BaseSource: Source instance

Raises:

SourceError: If source not found or cannot be instantiated

Example:

source = registry.get_source('hn')
articles = source.get_articles(count=10)

`get_available_sources() -> List[str]`

Get list of available source names.

Returns:

List[str]: List of source names

Example:

available = registry.get_available_sources()
print(f"Available sources: {', '.join(available)}")

`validate_all_sources(deep_validation: bool = False) -> Dict[str, List[str]]`

Validate all registered sources.

Parameters:

deep_validation (bool): Whether to perform network tests

Returns:

Dict[str, List[str]]: Source names mapped to validation errors

Example:

errors = registry.validate_all_sources(deep_validation=True)
for source, error_list in errors.items():
    if error_list:
        print(f"{source}: {error_list}")

Function: get_source_registry()

Get the global source registry instance.

Returns:

SourceRegistry: Global registry instance

Example:

registry = get_source_registry()
sources = registry.get_available_sources()

BaseSource

Abstract base class for all source implementations.

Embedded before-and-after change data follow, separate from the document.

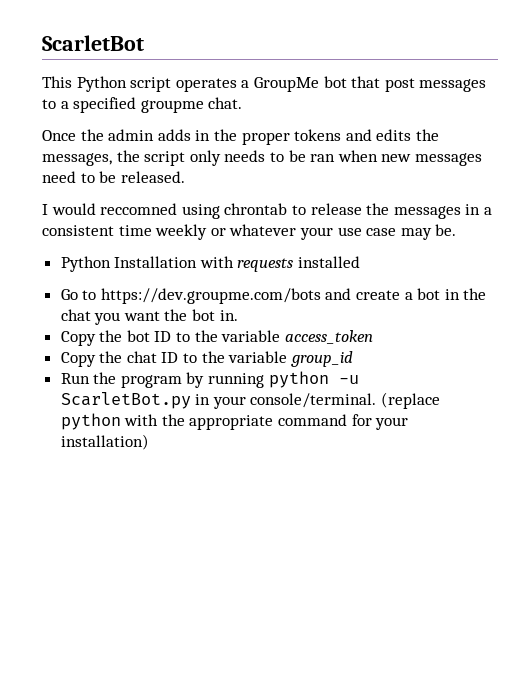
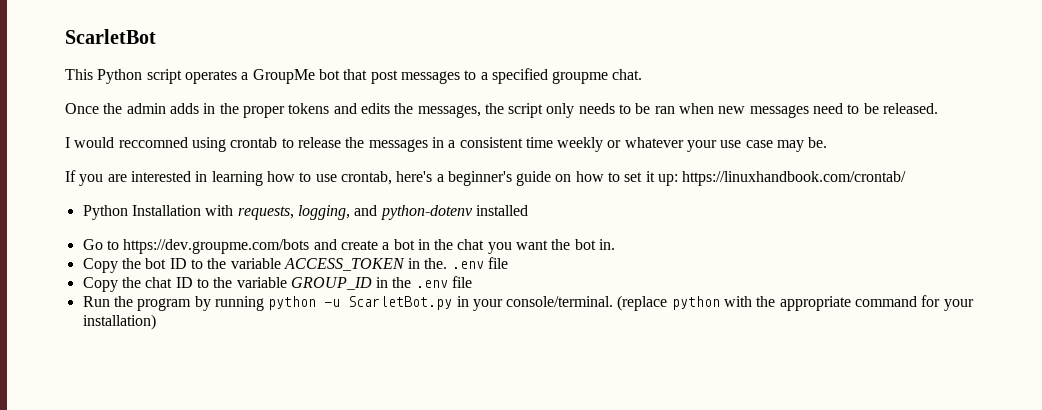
- I would reccomned using chrontab to release the messages in a consistent time weekly or whatever your use case may be.
+ I would reccomned using crontab to release the messages in a consistent time weekly or whatever your use case may be.
+ If you are interested in learning how to use crontab, here's a beginner's guide on how to set it up: https://linuxhandbook.com/crontab/
- Python Installation with requests installed
+ Python Installation with requests, logging, and python-dotenv installed
- Copy the bot ID to the variable access_token
+ Copy the bot ID to the variable ACCESS_TOKEN in the. .env file
- Copy the chat ID to the variable group_id
+ Copy the chat ID to the variable GROUP_ID in the .env file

from core.source_system.base_source import BaseSource, SourceConfig

Class: BaseSource

`init(config: SourceConfig, session=None)`

Initialize the base source.

Parameters:

config (SourceConfig): Source configuration
session (requests.Session, optional): HTTP session

Example:

class CustomSource(BaseSource):
    def __init__(self, config: SourceConfig, session=None):
        super().__init__(config, session)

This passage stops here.